## WORK ORDER
The entries are to be repeated exactly, with all pictures omitted.

## TASK DATA
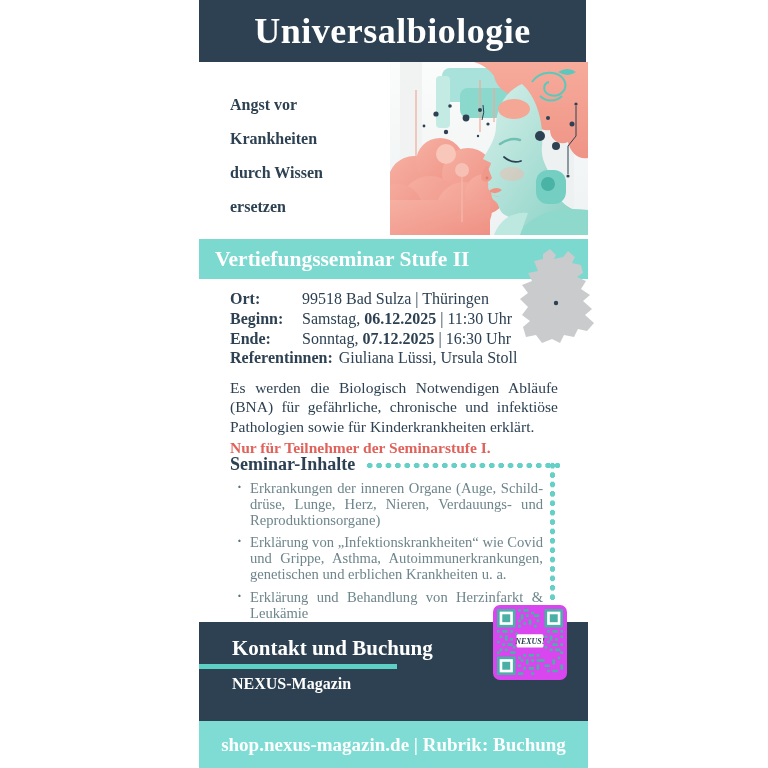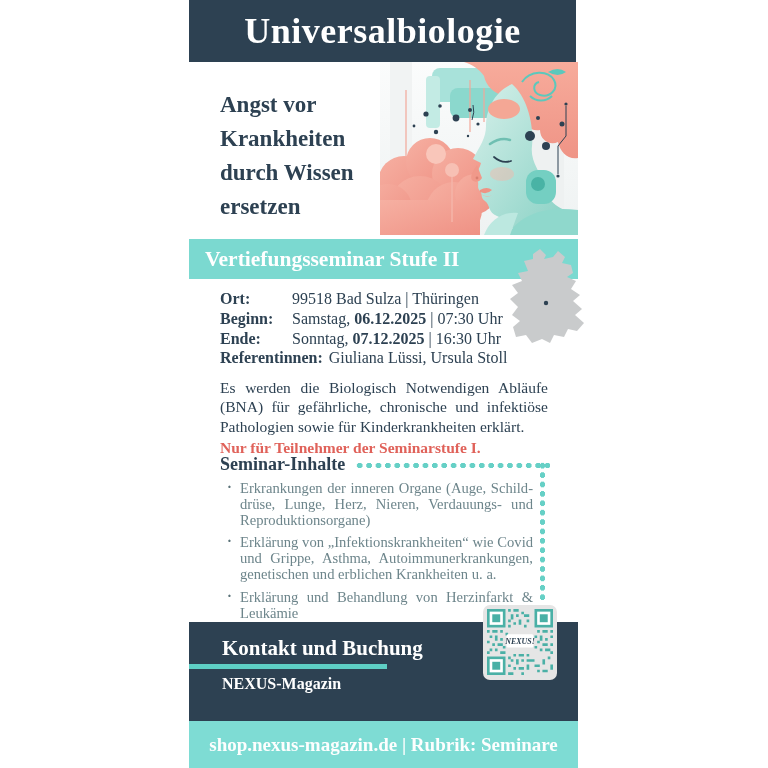"Universalbiologie" .flyer { left: 189px -> 199px }
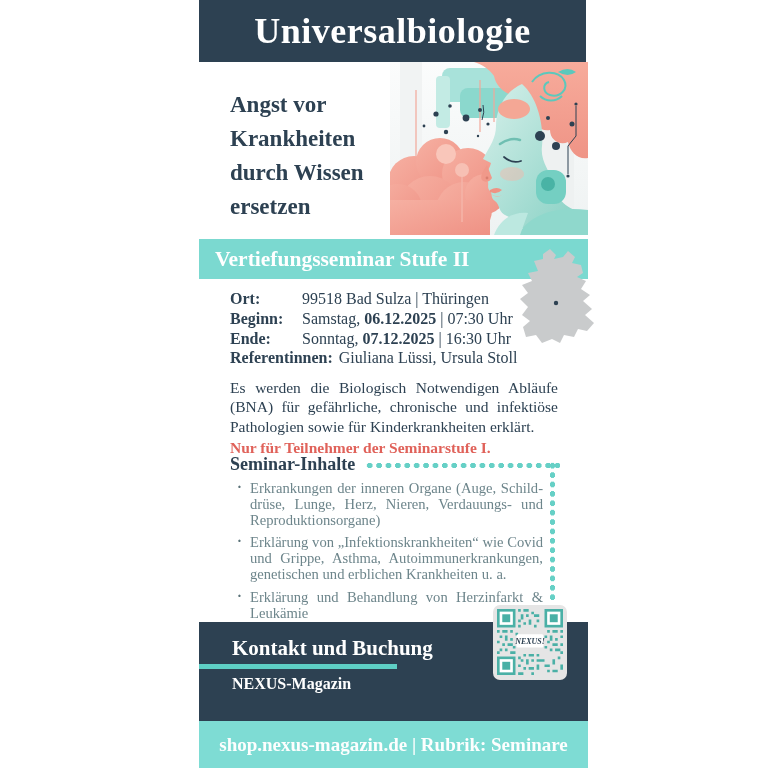"Angst vor" .tagline { font-size: 23px -> 16px }
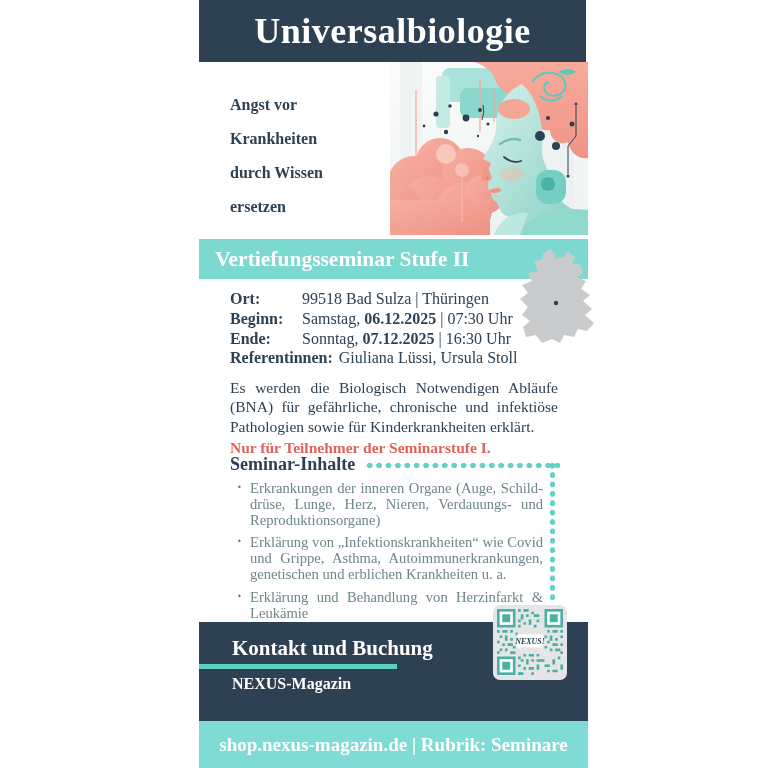"| 07:30 Uhr" span { text: 07:30 -> 11:30 }
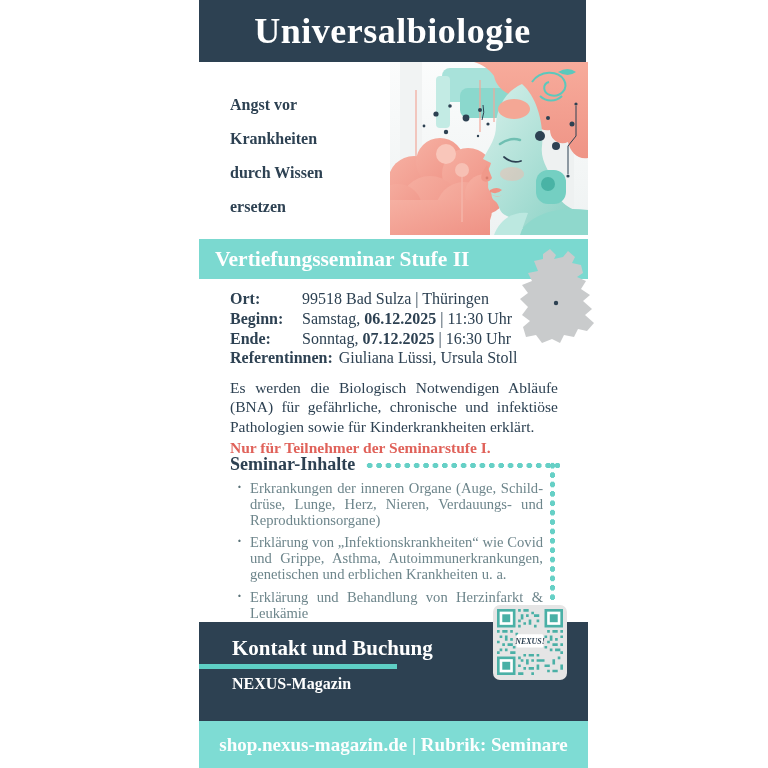"NEXUS!" .qr-card { background: #e5e5e5 -> #d946ef }
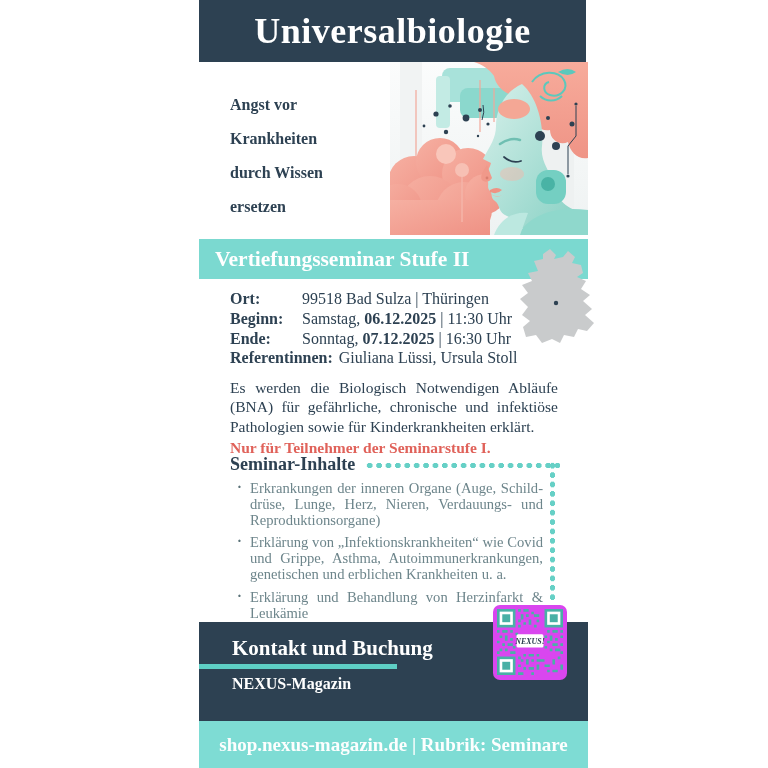"shop.nexus-magazin.de | Rubrik: Seminare" span { text: Seminare -> Buchung }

## FINISHED TASK
"Universalbiologie" .flyer { left: 189px -> 199px }
"Angst vor" .tagline { font-size: 23px -> 16px }
"| 07:30 Uhr" span { text: 07:30 -> 11:30 }
"NEXUS!" .qr-card { background: #e5e5e5 -> #d946ef }
"shop.nexus-magazin.de | Rubrik: Seminare" span { text: Seminare -> Buchung }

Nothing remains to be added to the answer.